The J. G. Ballard series continues.
A very different reaction (and more plot descriptions) are at Speculiction.
Raw Feed (2006): The Crystal World, J. G. Ballard, 1966.
John J. Pierce and other old school sf critics and editors hated J. G. Ballard’s “New Wave” disaster novels because they were anti-Campbellian. The heroes, far from being can-do types, are passive in the face of disaster. They don’t fight it. They seem to welcome it. And those disasters are not really very well explained or scientifically rationalized.
All those qualities are here.
The hero certainly finds no way to combat the crystallization of the universe. He seems to welcome it as some unity of life and the inorganic, sees it as a return to a unified Garden of Eden paradise where there is no conflict, sees it as a vision of the world of St. John of the Apocalypse.
His motives for doing so are vague.
He doesn’t even know his own mind as to whether he should continue his adulterous affair.
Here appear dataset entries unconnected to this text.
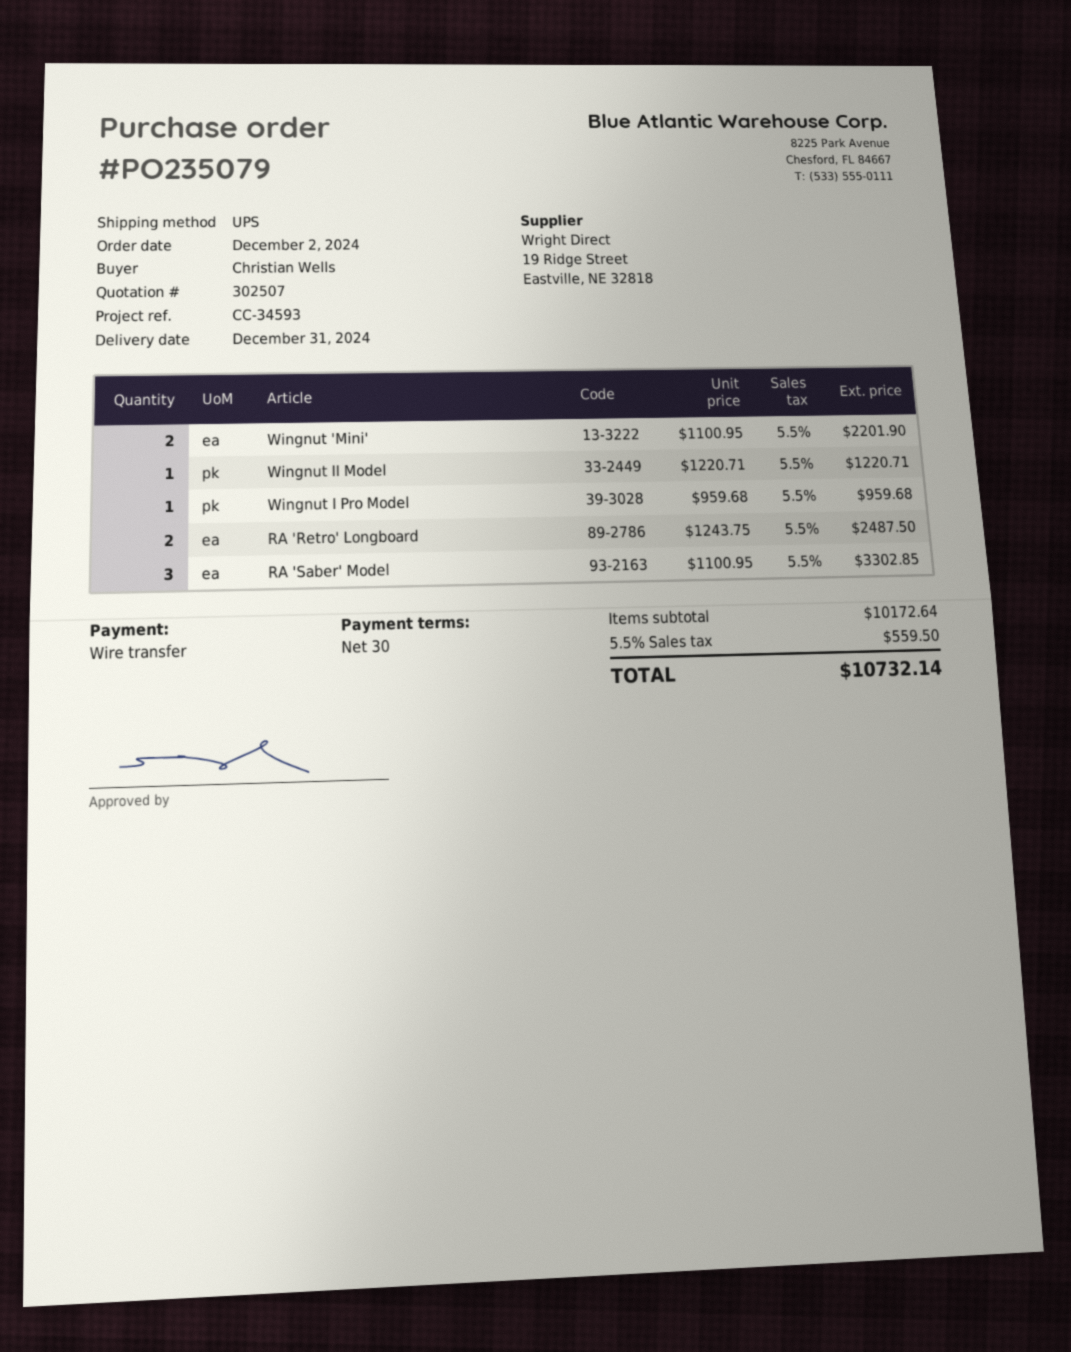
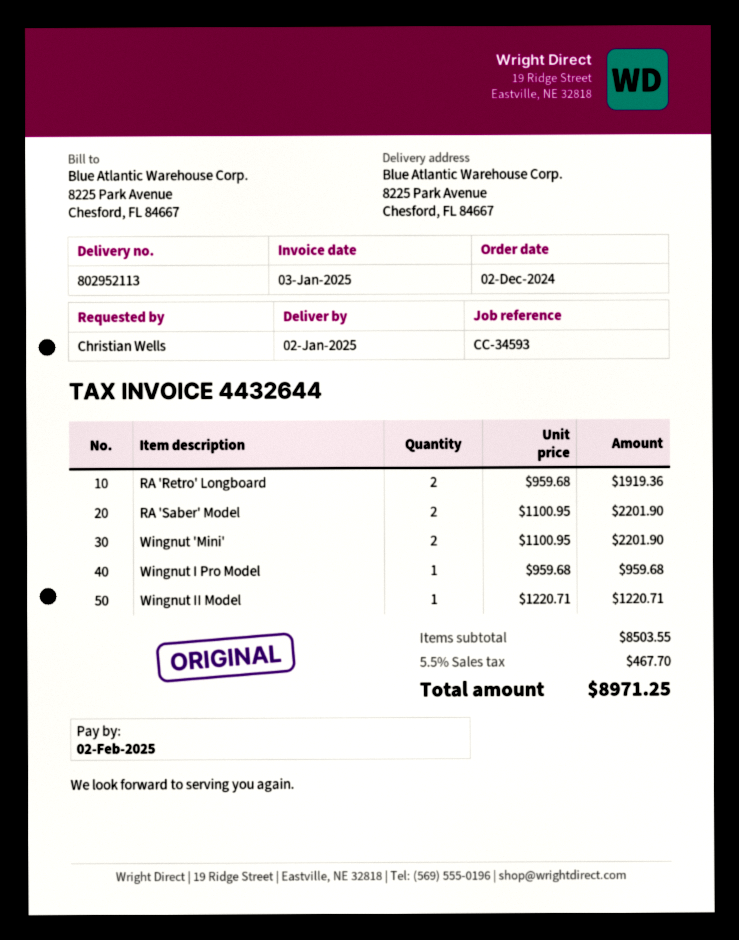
delivery date: 2024-12-31 -> 2025-01-02
RA 'Retro' Longboard: 2 x 1243.75 = 2487.50 -> 2 x 959.68 = 1919.36
RA 'Saber' Model: 3 x 1100.95 = 3302.85 -> 2 x 1100.95 = 2201.90
subtotal: 10172.64 -> 8503.55
tax: 5.5% = 559.50 -> 5.5% = 467.70
total: 10732.14 -> 8971.25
There’s nothing wrong with any of this.
The Campbellian science hero and the passive welcomer of disaster are realistic personality types — but they are probably equally rare. Most people would try to cope like Bill Masen of John Wyndham’s The Day of the Triffids.
Nor is there any thing wrong, per se, with the psychopathology of welcoming a disaster, heading into the jungle to be crystalized as the “hero” (surely, a strange word to use for a Ballardian protagonist) does at novel’s end.
Nor is there anything wrong with vaguely described motives or lack of self-knowledge.
Scientific nonsense about time stopping and the world crystalizing isn’t wrong on the face of it either.
The trouble is that this is all in a novel, and the story and plot and, yes, the images that so many critics go on about, are not enough to justify even this short novel. (The only image I found memorable was the jeweled crocodile the mulatto assassin hides in. For all of his clinical, seemingly scientifically precise prose, I find Ballard’s description’s — except the sex in his Crash — hard to follow.) He would have been better off to put this story in a novelette or novel. (I’m not sure if his “condensed novels” were written before or after this work.)
The motivation for the gun battles and intrigue between Ventress and Thorensen was never adequately given nor did Ventress’ wife, using jewels (with some aside about this power being alluded to in the mythology of gems) to stop the crystallization process, have a real reason to be included in the story.
Another Ballard novel I’m not impressed by. And this is generally regarded as one of his classic disaster novels.